Esa noche, Quine me contó, no sin cierta reticencia que su colaboración con Cole era su primer trabajo musical con continuidad después de haber abandonado la banda de Lou Reed. Éste lo fichó en 1981, lo usó como sparring para volver a tocar la guitarra y después de tres álbumes y varias giras, ambos acabaron muy mal en 1985. Cuando le pregunté por el tema, sus palabras fueron de agradecimiento, nunca de rencor. Quine era un tipo humilde y mi admiración lo dejaba completamente azorado. Le dije que pensaba que era un músico influyente. Emitió un aaahhhhh de esos que sirven para ganar tiempo, y que funcionan mucho mejor si llevas puestas gafas de sol en la oscuridad. Su respuesta fue tajante. Dijo que había leído que The Edge, de U2, lo consideraba una gran influencia. “Me muero de hambre y gente como esta me considera una gran influencia; pues que me llamen para tocar con ellos, ¿no?”
Nunca montó su propio grupo. Se sentía más cómodo trabajando para otros. Grabó un par de álbumes pero siempre en compañía de otros músicos.

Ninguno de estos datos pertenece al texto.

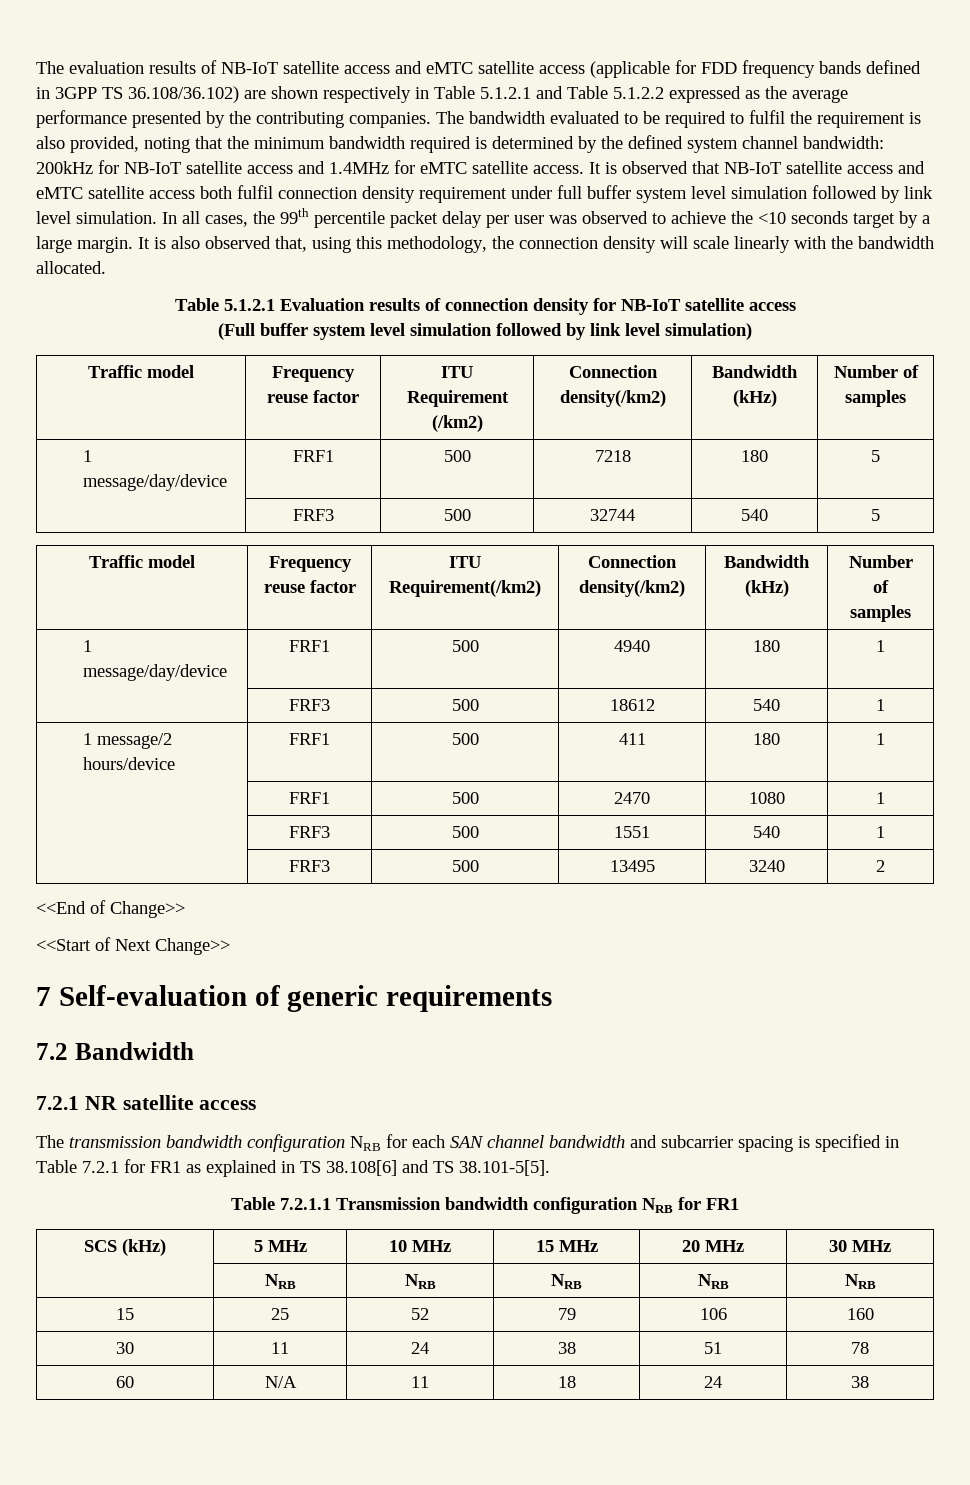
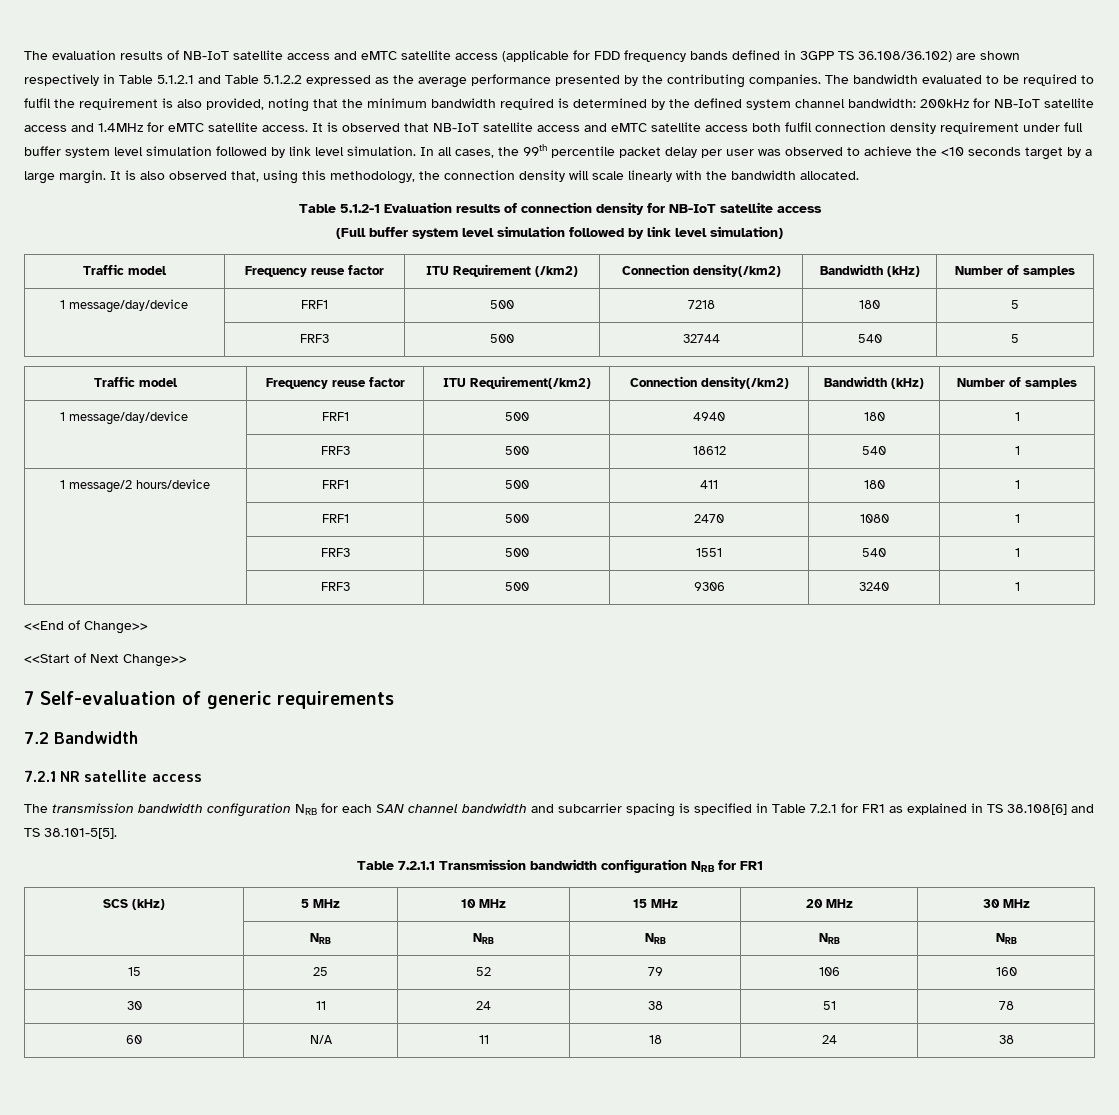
- Table 5.1.2.1 Evaluation results of connection density for NB-IoT satellite access
+ Table 5.1.2-1 Evaluation results of connection density for NB-IoT satellite access
- | FRF3 | 500 | 13495 | 3240 | 2
+ | FRF3 | 500 | 9306 | 3240 | 1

Con el batería Fred Maher –al que conoció a través de Reed y quien le puso en contacto con Cole- y el ex Contortions Jody Harris. “A nadie le va a quitar el sueño si no vuelvo a grabar más discos con mi nombre”, me dijo. Todo lo que grabó a partir de entonces hasta su muerte, que no fue mucho, lo hizo en colaboración con otros artistas. Como colaborador mantuvo un nivel. Rechazó participar en proyectos que no le gustasen. Su guitarra suena en discos de Tom Waits, Marianne Faithfull, They Might Be Giants, Foetus, Eno… Una de las últimas cosas que hizo antes de su fallecimiento fue publicar una selección de grabaciones que hizo en conciertos de Velvet Underground en 1969, que se publicó como The Quine Tapes.

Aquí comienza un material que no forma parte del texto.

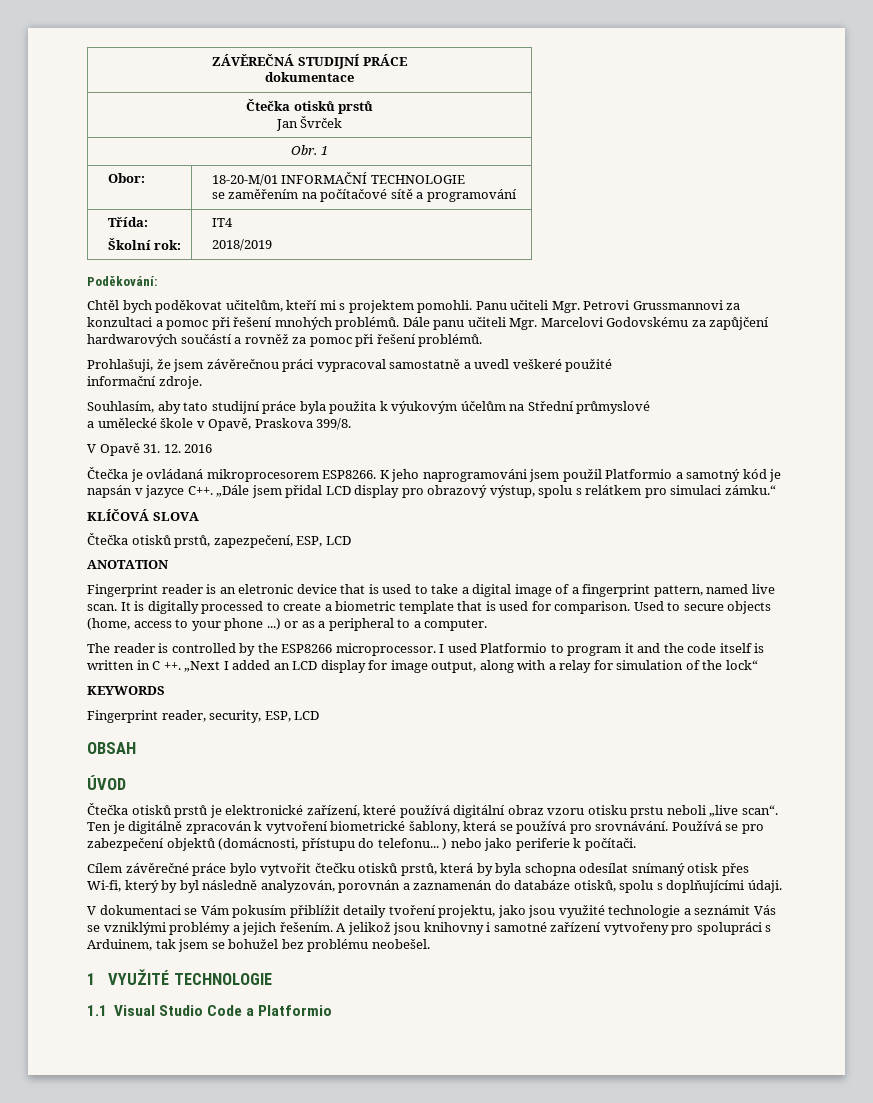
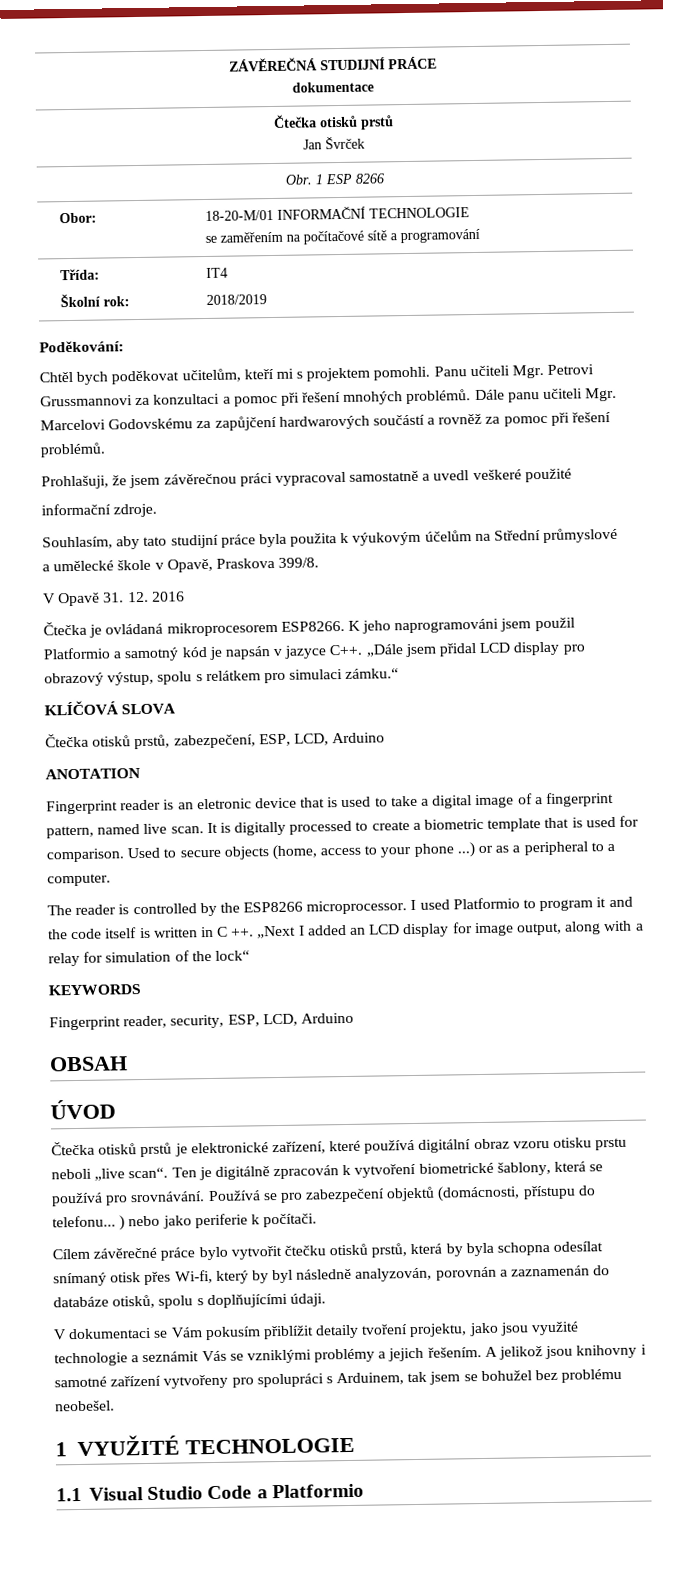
- Obr. 1
+ Obr. 1 ESP 8266
- Čtečka otisků prstů, zapezpečení, ESP, LCD
+ Čtečka otisků prstů, zabezpečení, ESP, LCD, Arduino
- Fingerprint reader, security, ESP, LCD
+ Fingerprint reader, security, ESP, LCD, Arduino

La conversación de aquella noche de marzo de 1990 terminó cuando Lloyd Cole salió del camerino y le avisó de que estaban ya todos preparados para subir al autocar. Nos dimos la mano y me agradeció el interés por su trabajo. A Cole no le hice ni caso, pero esa estupidez la compensé muchos años después, a lo largo de sendas entrevistas. Robert falleció el 31 de mayo de 2004. Si hoy siguiera vivo, alguien le preguntaría cada tanto sobre su parentesco con Dan Auerbach, de The Black Keys. Ambos son de Akron, Ohio, y son primos. Su tío era el filósofo W. V. Quine. Hallaron su cuerpo sin vida cinco días después. Su muerte fue un suicidio. Su mujer había fallecido inesperadamente unos meses antes, a causa de un ataque al corazón. Según el obituario de Hell en la revista New York, la muerte de Alice le había arrancado las ganas de vivir. Lloraba durante horas pero siguió tocando hasta el final. Es fácil imaginarlo en su loft neoyorquino, haciendo filigranas con esa violencia y la transformaba en algo brutal pero elegante. El sonido de su propia desesperación, seguramente. Cuando se es joven y chulito, estas cosas resultan fascinantes. Ignoramos completamente que esas creaciones que recibimos con tanta satisfacción son casi siempre fruto y consecuencia de un tormento interior que muchas veces desconocemos.